Task requirements: Restate the records that follow word for word. Omit the images.

Given information:
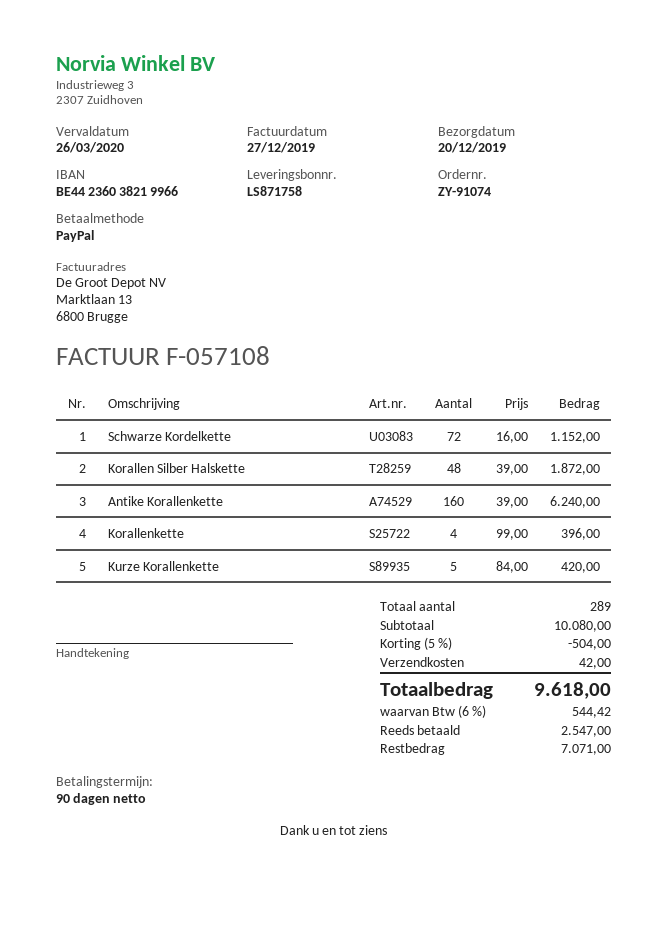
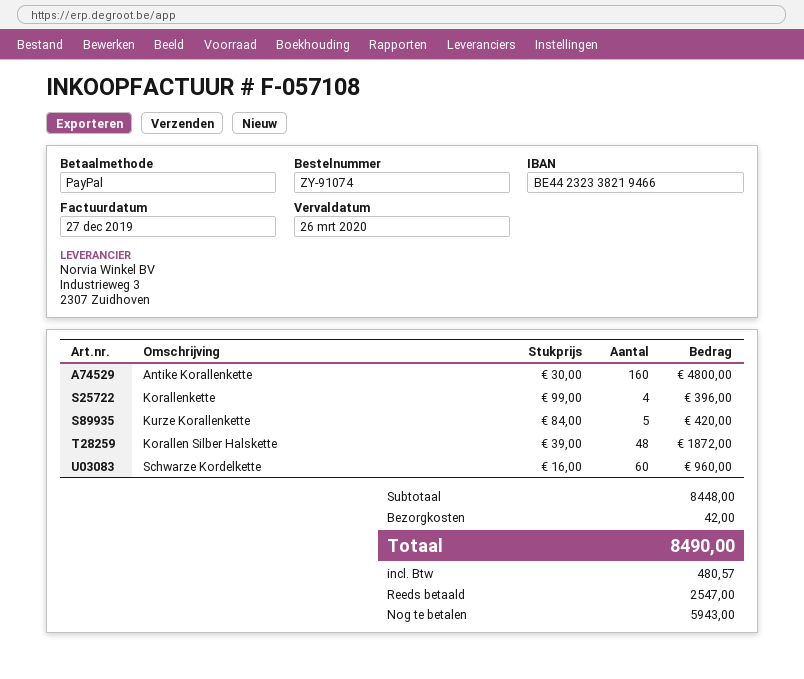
bank account: BE44236038219966 -> BE44232338219466
Schwarze Kordelkette: 72 x 16.00 = 1152.00 -> 60 x 16.00 = 960.00
Antike Korallenkette: 160 x 39.00 = 6240.00 -> 160 x 30.00 = 4800.00
subtotal: 10080.00 -> 8448.00
discount: 5% = 504.00 -> none
tax: 544.42 -> 480.57
total: 9618.00 -> 8490.00
balance: 7071.00 -> 5943.00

Output for this task:
bank account: BE44236038219966 -> BE44232338219466
Schwarze Kordelkette: 72 x 16.00 = 1152.00 -> 60 x 16.00 = 960.00
Antike Korallenkette: 160 x 39.00 = 6240.00 -> 160 x 30.00 = 4800.00
subtotal: 10080.00 -> 8448.00
discount: 5% = 504.00 -> none
tax: 544.42 -> 480.57
total: 9618.00 -> 8490.00
balance: 7071.00 -> 5943.00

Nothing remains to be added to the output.